TASK STATEMENT:
An exact transcription of every entry is required. Images are not part of it.

RECORDS FOR THE TASK:

============================================================

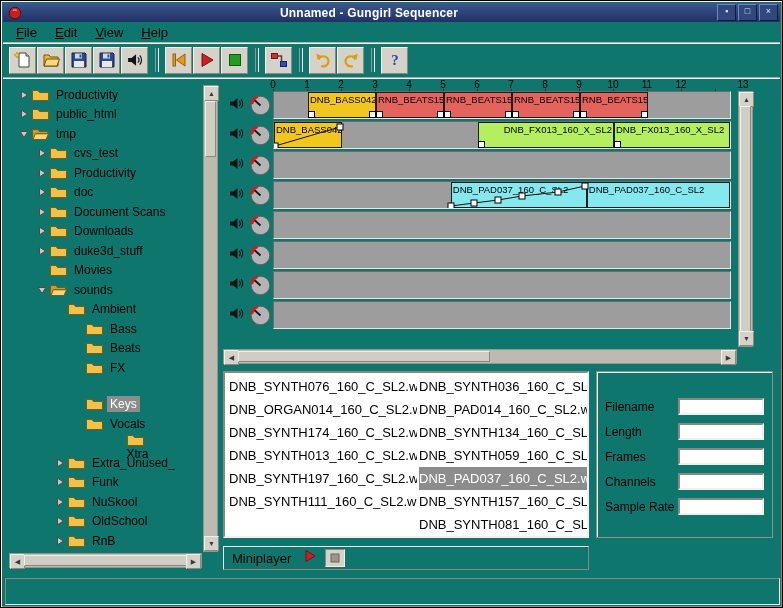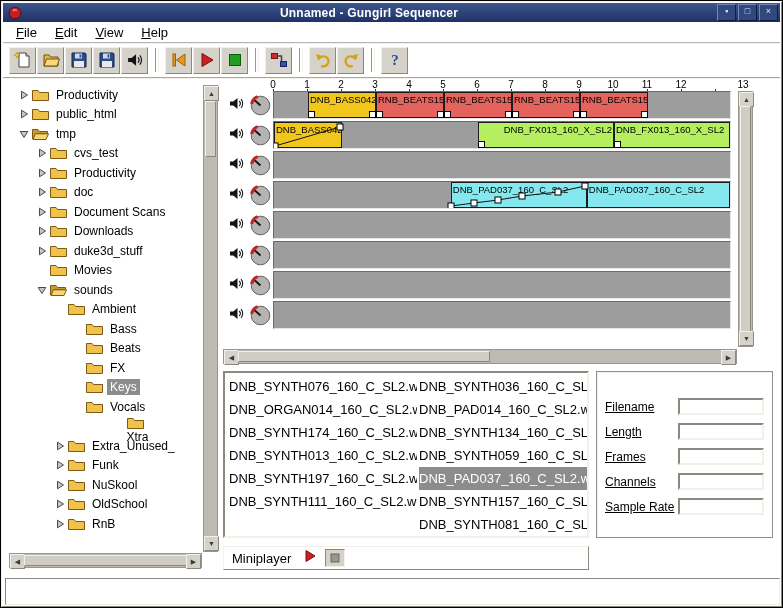--- a/index.html
+++ b/index.html
@@ -6,7 +6,7 @@
   body{width:783px;height:608px;position:relative;overflow:hidden;background:#6a6a6a;
        font-family:"Liberation Sans",sans-serif;}
   .window{position:absolute;left:0;top:0;width:783px;height:608px;box-sizing:border-box;
-          border:1px solid #000;background:#ffffff;
+          border:1px solid #000;background:#0f766e;
           box-shadow:inset 1px 1px 0 #f3f0e9, inset -1px -1px 0 #8b887f;}
   
   .titlebar{position:absolute;left:2px;top:2px;right:2px;height:19px;

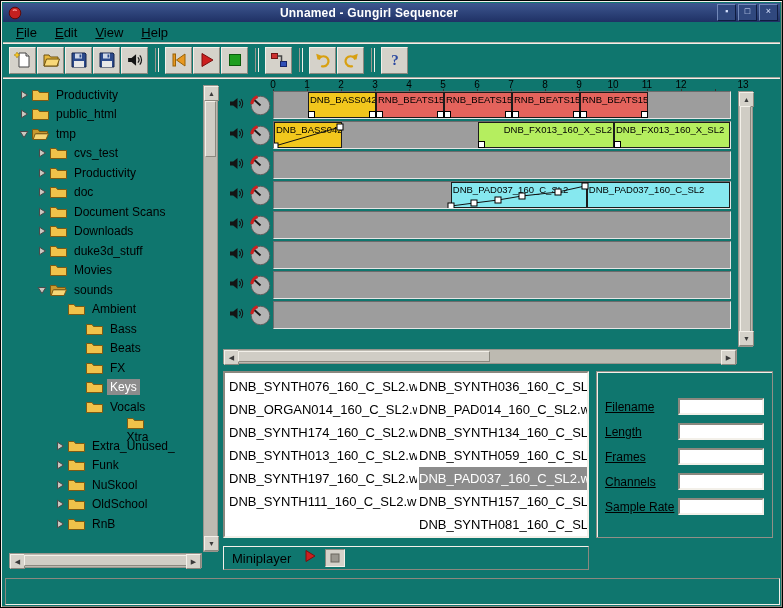--- a/index.html
+++ b/index.html
@@ -401,7 +401,7 @@
         </span>
         <span class="tree-label">FX</span>
       </div>
-      <div class="tree-row" style="padding-left: 64px;">
+      <div class="tree-row" style="padding-left: 64px; margin-top: 17px;">
         <span class="expander"></span>
         <span class="foldico">
           <svg width="17" height="12" viewBox="0 0 17 12">

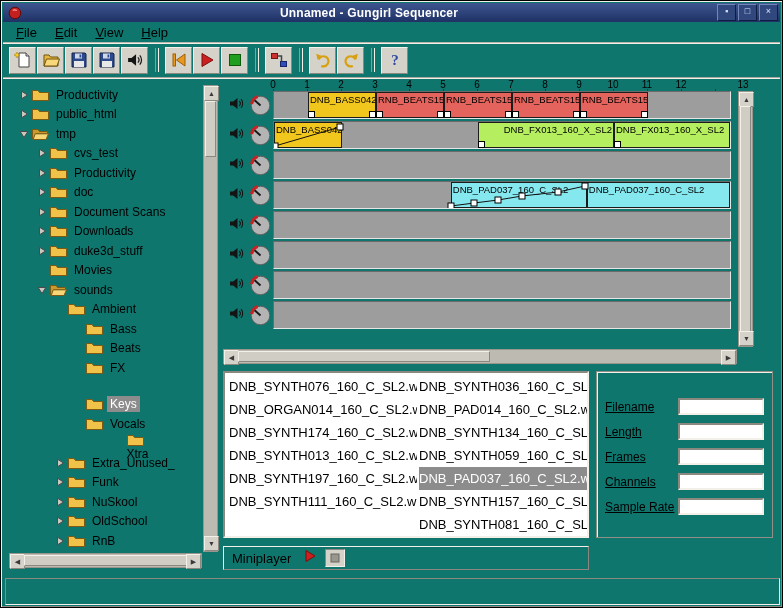--- a/index.html
+++ b/index.html
@@ -72,7 +72,7 @@
   .props{position:absolute;left:595px;top:370px;width:177px;height:167px;box-sizing:border-box;
          border:1px solid #928f87;box-shadow:inset 1px 1px 0 #f3f0e9;padding-top:22px;}
   .prop-row{display:flex;align-items:center;height:25px;padding:0 8px;}
-  .prop-label{flex:1;font-size:12px;color:#000;text-decoration:underline;}
+  .prop-label{flex:1;font-size:12px;color:#000;}
   .prop-input{width:86px;height:17px;box-sizing:border-box;background:#fff;font-size:11px;padding:0 2px;
               border:2px solid;border-color:#8b887f #f3f0e9 #f3f0e9 #8b887f;}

============================================================

RESPONSE TO THE TASK:
--- a/index.html
+++ b/index.html
@@ -6,7 +6,7 @@
   body{width:783px;height:608px;position:relative;overflow:hidden;background:#6a6a6a;
        font-family:"Liberation Sans",sans-serif;}
   .window{position:absolute;left:0;top:0;width:783px;height:608px;box-sizing:border-box;
-          border:1px solid #000;background:#ffffff;
+          border:1px solid #000;background:#0f766e;
           box-shadow:inset 1px 1px 0 #f3f0e9, inset -1px -1px 0 #8b887f;}
   
   .titlebar{position:absolute;left:2px;top:2px;right:2px;height:19px;

--- a/index.html
+++ b/index.html
@@ -401,7 +401,7 @@
         </span>
         <span class="tree-label">FX</span>
       </div>
-      <div class="tree-row" style="padding-left: 64px;">
+      <div class="tree-row" style="padding-left: 64px; margin-top: 17px;">
         <span class="expander"></span>
         <span class="foldico">
           <svg width="17" height="12" viewBox="0 0 17 12">

--- a/index.html
+++ b/index.html
@@ -72,7 +72,7 @@
   .props{position:absolute;left:595px;top:370px;width:177px;height:167px;box-sizing:border-box;
          border:1px solid #928f87;box-shadow:inset 1px 1px 0 #f3f0e9;padding-top:22px;}
   .prop-row{display:flex;align-items:center;height:25px;padding:0 8px;}
-  .prop-label{flex:1;font-size:12px;color:#000;text-decoration:underline;}
+  .prop-label{flex:1;font-size:12px;color:#000;}
   .prop-input{width:86px;height:17px;box-sizing:border-box;background:#fff;font-size:11px;padding:0 2px;
               border:2px solid;border-color:#8b887f #f3f0e9 #f3f0e9 #8b887f;}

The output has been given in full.